La première campagne présidentielle de Barack Obama a suscité des échos dans le monde entier. Il y avait là une promesse de transformation en profondeur de la société politique américaine dans un mouvement de justice sociale et de respect des groupes jusque là discriminés. Et un grand élan participatif était apparu dans la confiance et l’espérance. « Yes, we can » (Oui,
nous pouvons). Ainsi, l’élection de Barack Obama nous est apparue non seulement comme un tournant de l’histoire américaine, mais comme un tournant de l’histoire du monde, un véritable signe des temps (2).

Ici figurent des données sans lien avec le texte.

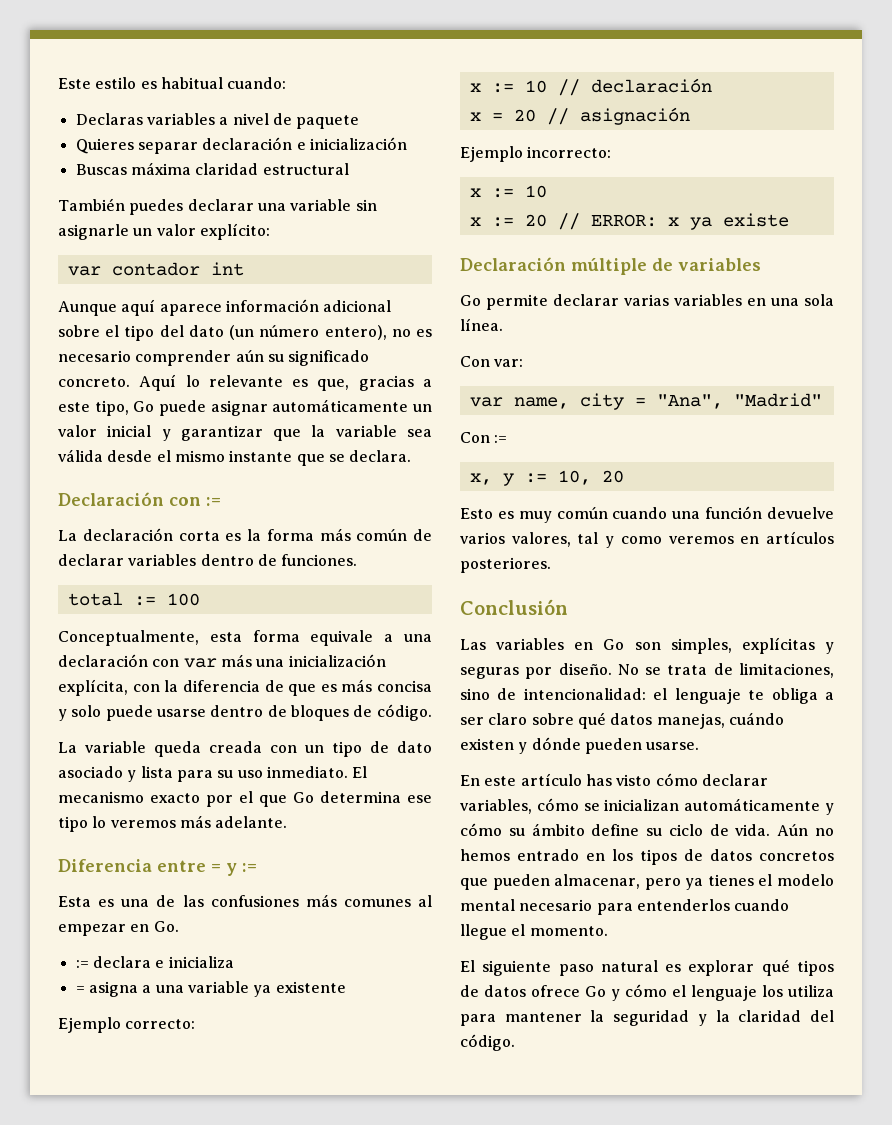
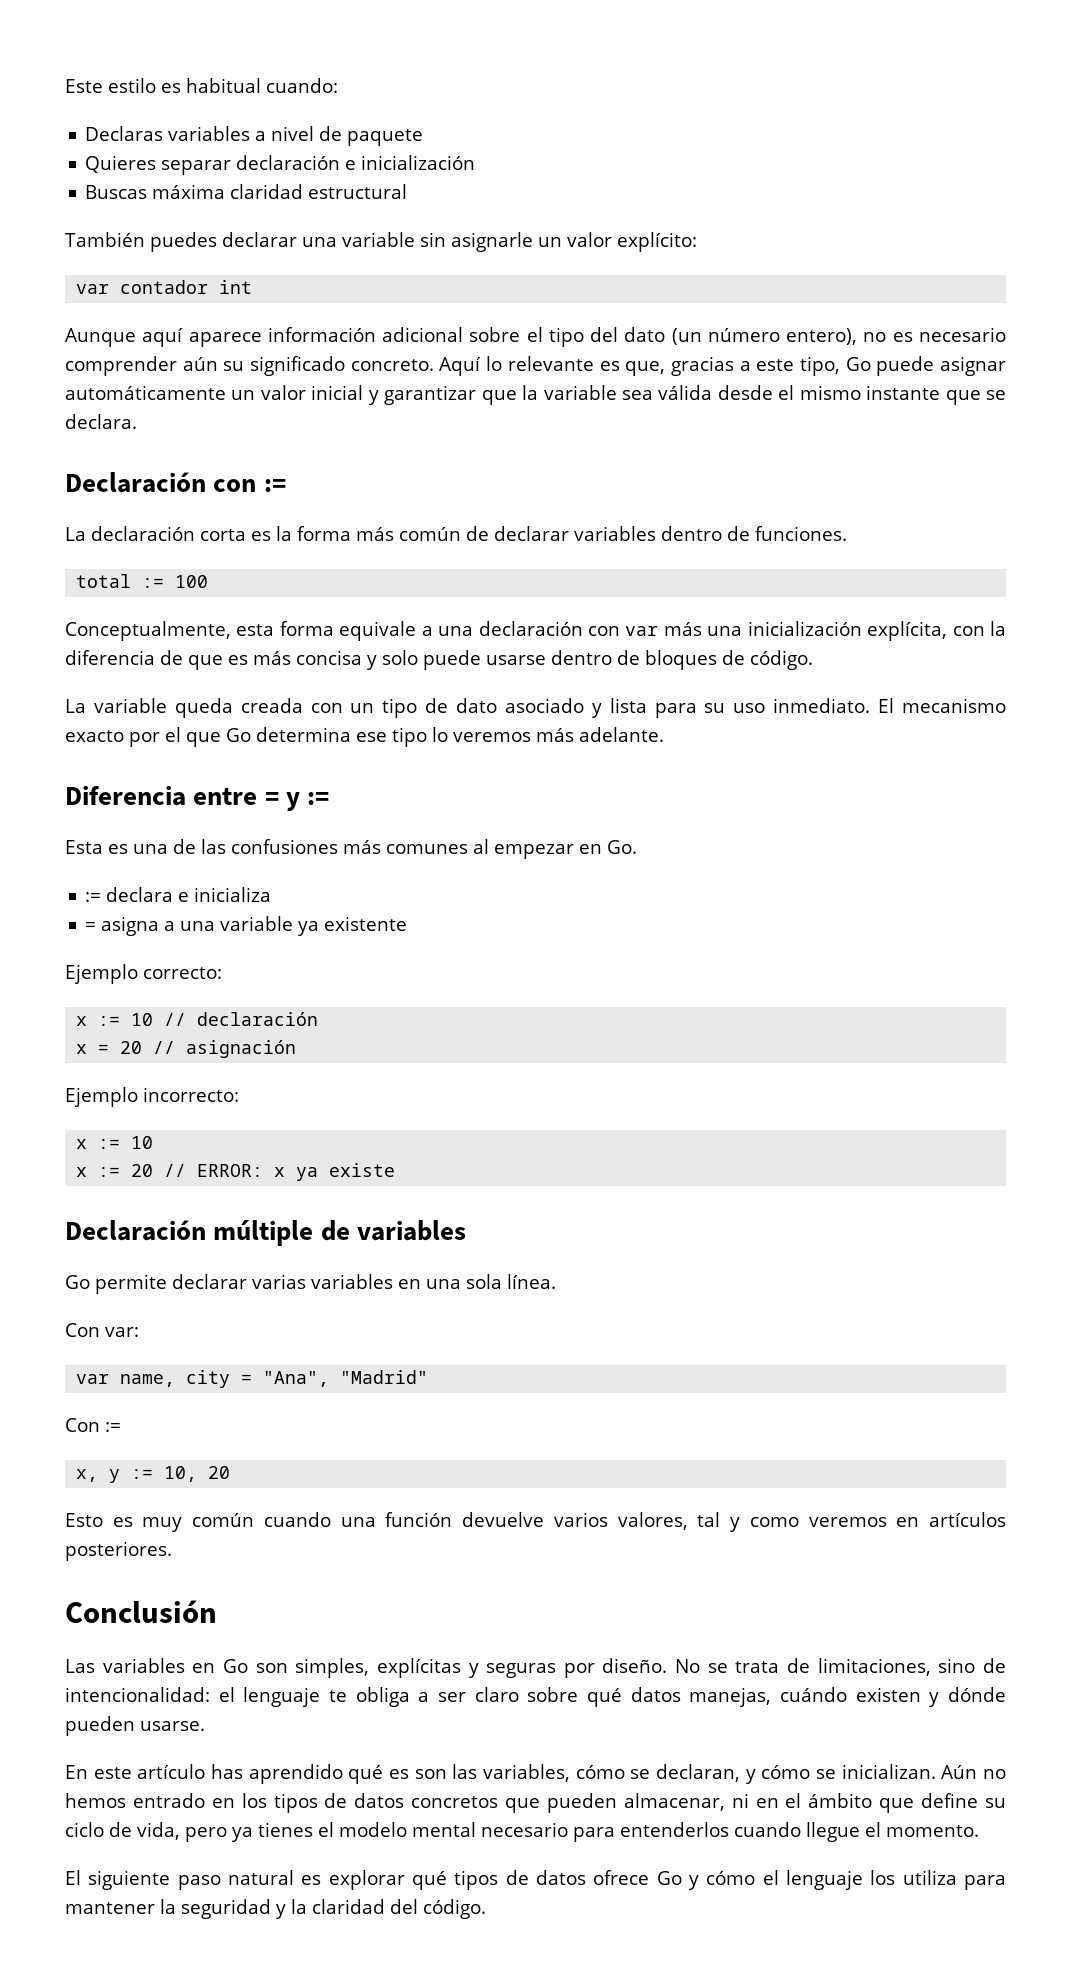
- En este artículo has visto cómo declarar variables, cómo se inicializan automáticamente y cómo su ámbito define su ciclo de vida.
+ En este artículo has aprendido qué es son las variables, cómo se declaran, y cómo se inicializan.
- Aún no hemos entrado en los tipos de datos concretos que pueden almacenar, pero ya tienes el modelo mental necesario para entenderlos cuando llegue el momento.
+ Aún no hemos entrado en los tipos de datos concretos que pueden almacenar, ni en el ámbito que define su ciclo de vida, pero ya tienes el modelo mental necesario para entenderlos cuando llegue el momento.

A l’époque, Dominique Moïsi, chercheur à l’IFRI, venait de publier un livre : « Géopolitique de l’émotion » (3). La scène internationale n’est pas soumise uniquement aux couleurs politiques. Les émotions collectives jouent un rôle moteur, ainsi l’humiliation, la peur et l’espoir. Il n’y a pas de fatalité. C’est bien sous le signe de l’espoir que s’est placée l’action d’Obama et son ouvrage : « une Terre Promise ». Dans un livre précédent, il avait parlé de « l’audace de l’espoir » : « Audacy of hope ». Cet espoir requiert une considération pour l’homme et son potentiel. Il s’accompagne de la confiance. C’est bien l’esprit que l’on trouve dans la biographie de Barack Obama. Dans un monde inquiet, cette biographie éveille la sympathie et rencontre une audience internationale. Nous en sommes témoins par une réaction que ce livre a suscité autour de nous. Si des amis ont manifesté de l’enthousiasme lors de la publication de ce livre, nous avons pu constater, lors d’une hospitalisation, que cet ouvrage éveillait de l’intérêt chez certaines aides-soignantes d’origine africaine.

Genèse d’une personnalité

Cette biographie nous permet de suivre le premier mandat de la présidence de Barack Obama dans ses réflexions personnelles face aux grands enjeux de l’époque, dans le contexte des disputes et des conflits de l’époque. Mais ce qui nous intéresse ici en premier, c’est comme cette personnalité a émergé et comment elle s’est engagée et a gagné la campagne présidentielle. Le  témoignage de Barack Obama nous apporte une réponse.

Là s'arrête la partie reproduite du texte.